Gareth pulled out with fatigue at 19 miles. This was a superb personal achievement for him as he had never completed more than a half marathon distance before. Again, Aaron was on hand as a taxi service. This was also where we picked up two more runners – Andy and Rob – and a short spell where another cyclist, Gary, found us on route to offer encouragement.
Onto the hardest part of the route we went. The sun came out at this point just to challenge us a little more but on the plus side this is where my nose stopped bleeding. Twists, turns and hills of the latter stages challenged us all but thankfully we all made is through to the end, as a group together and with smiles on our faces. We were also met there by my own wife, Kelly, with some chocolate milkshakes and more goodies which were quickly consumed.
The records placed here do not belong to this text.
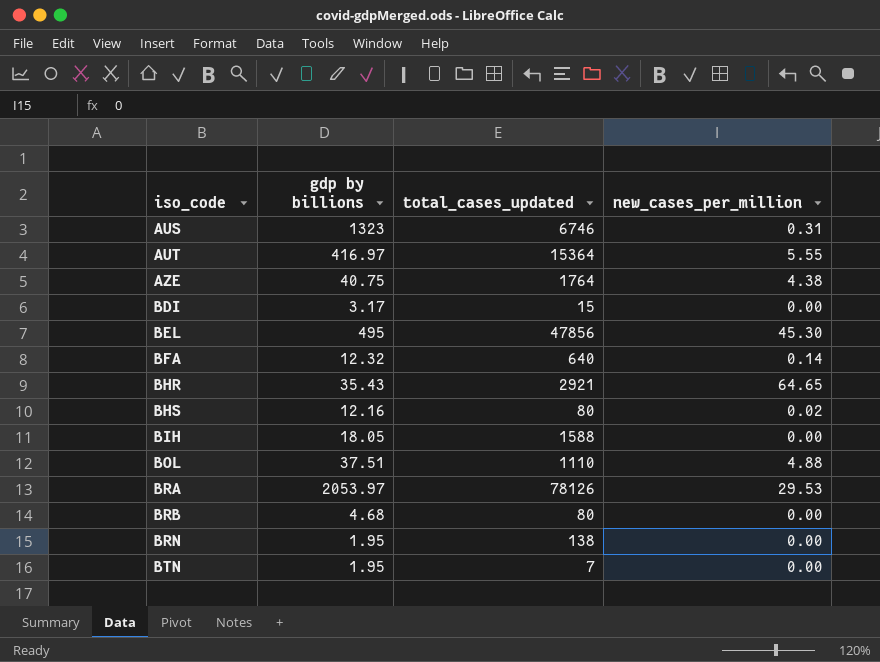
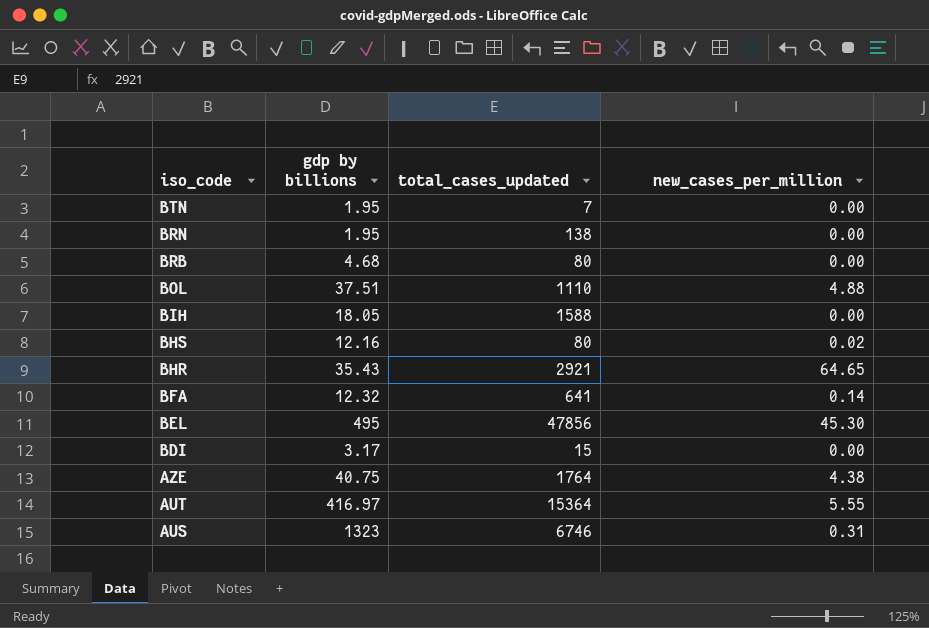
row order: iso_code ascending -> iso_code descending
row BRA: 2053.97 | 78126 | 29.53 -> none
BFA | total_cases_updated: 640 -> 641

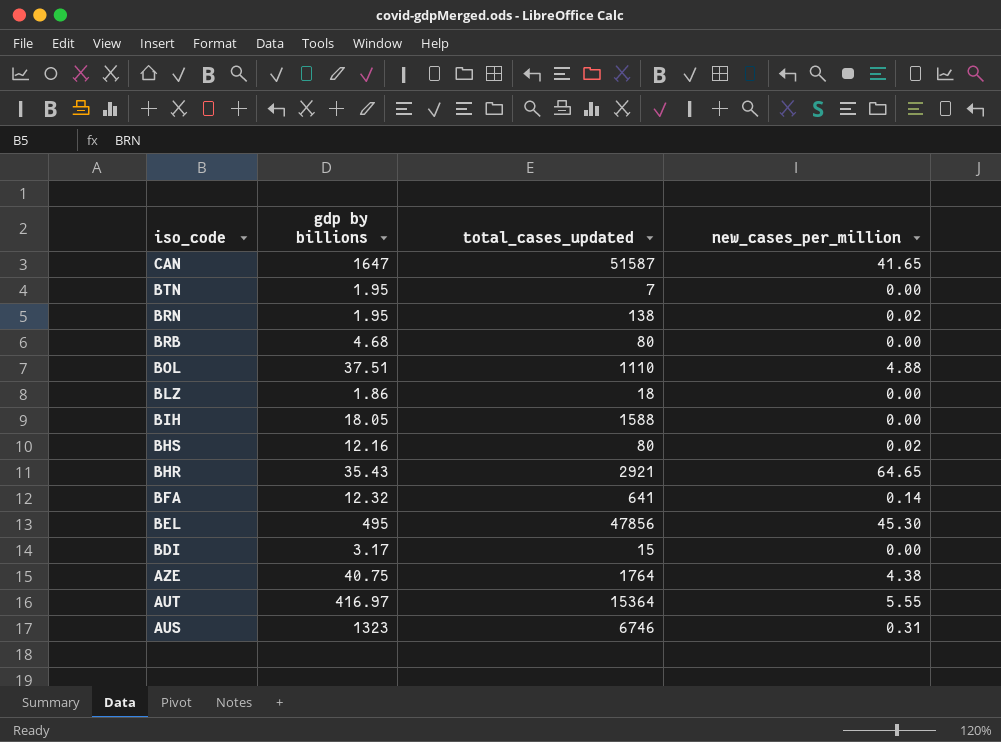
row CAN: none -> 1647 | 51587 | 41.65
BRN | new_cases_per_million: 0.00 -> 0.02
row BLZ: none -> 1.86 | 18 | 0.00

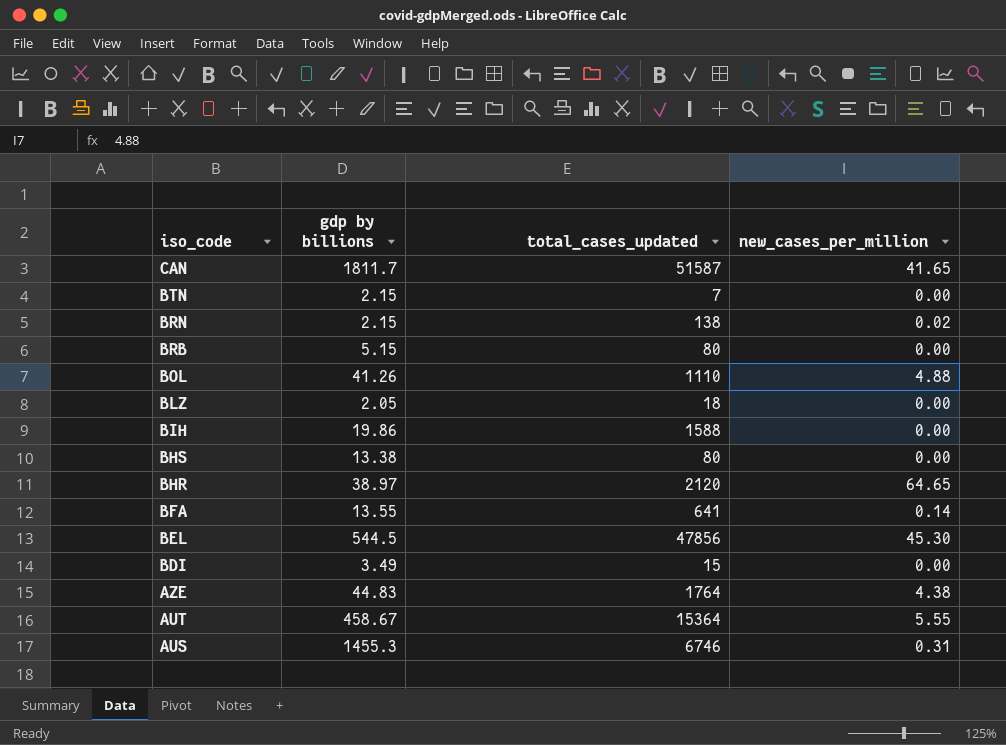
CAN | gdp by billions: 1647 -> 1811.7
BTN | gdp by billions: 1.95 -> 2.15
BRN | gdp by billions: 1.95 -> 2.15
BRB | gdp by billions: 4.68 -> 5.15
BOL | gdp by billions: 37.51 -> 41.26
BLZ | gdp by billions: 1.86 -> 2.05
BIH | gdp by billions: 18.05 -> 19.86
BHS | gdp by billions: 12.16 -> 13.38
BHS | new_cases_per_million: 0.02 -> 0.00
BHR | gdp by billions: 35.43 -> 38.97
BHR | total_cases_updated: 2921 -> 2120
BFA | gdp by billions: 12.32 -> 13.55
BEL | gdp by billions: 495 -> 544.5
BDI | gdp by billions: 3.17 -> 3.49
AZE | gdp by billions: 40.75 -> 44.83
AUT | gdp by billions: 416.97 -> 458.67
AUS | gdp by billions: 1323 -> 1455.3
Twists, turns and hills of the latter stages challenged us all but thankfully we all made is through to the end, as a group together and with smiles on our faces.
Highlights of this run were Keith finding a child’s lion mask to wear, Gareth running his furthest distance to date, Tillie smashing her personal best by over 20 minutes, Ken racing up the last big hill and, of course, my nose! I am immensely proud of everyone who took part, those who helped in any way but especially those who kept us safe on the route.
Thank you also to the people who cheered us along the way and at the end but, especially of course, those who donated to the superb charity CLAPA, who look after people from the very minute they are born. Thank you from my wife and I, as well as every parent, who desperately require your dedication and time to look after us when we are at our most vulnerable.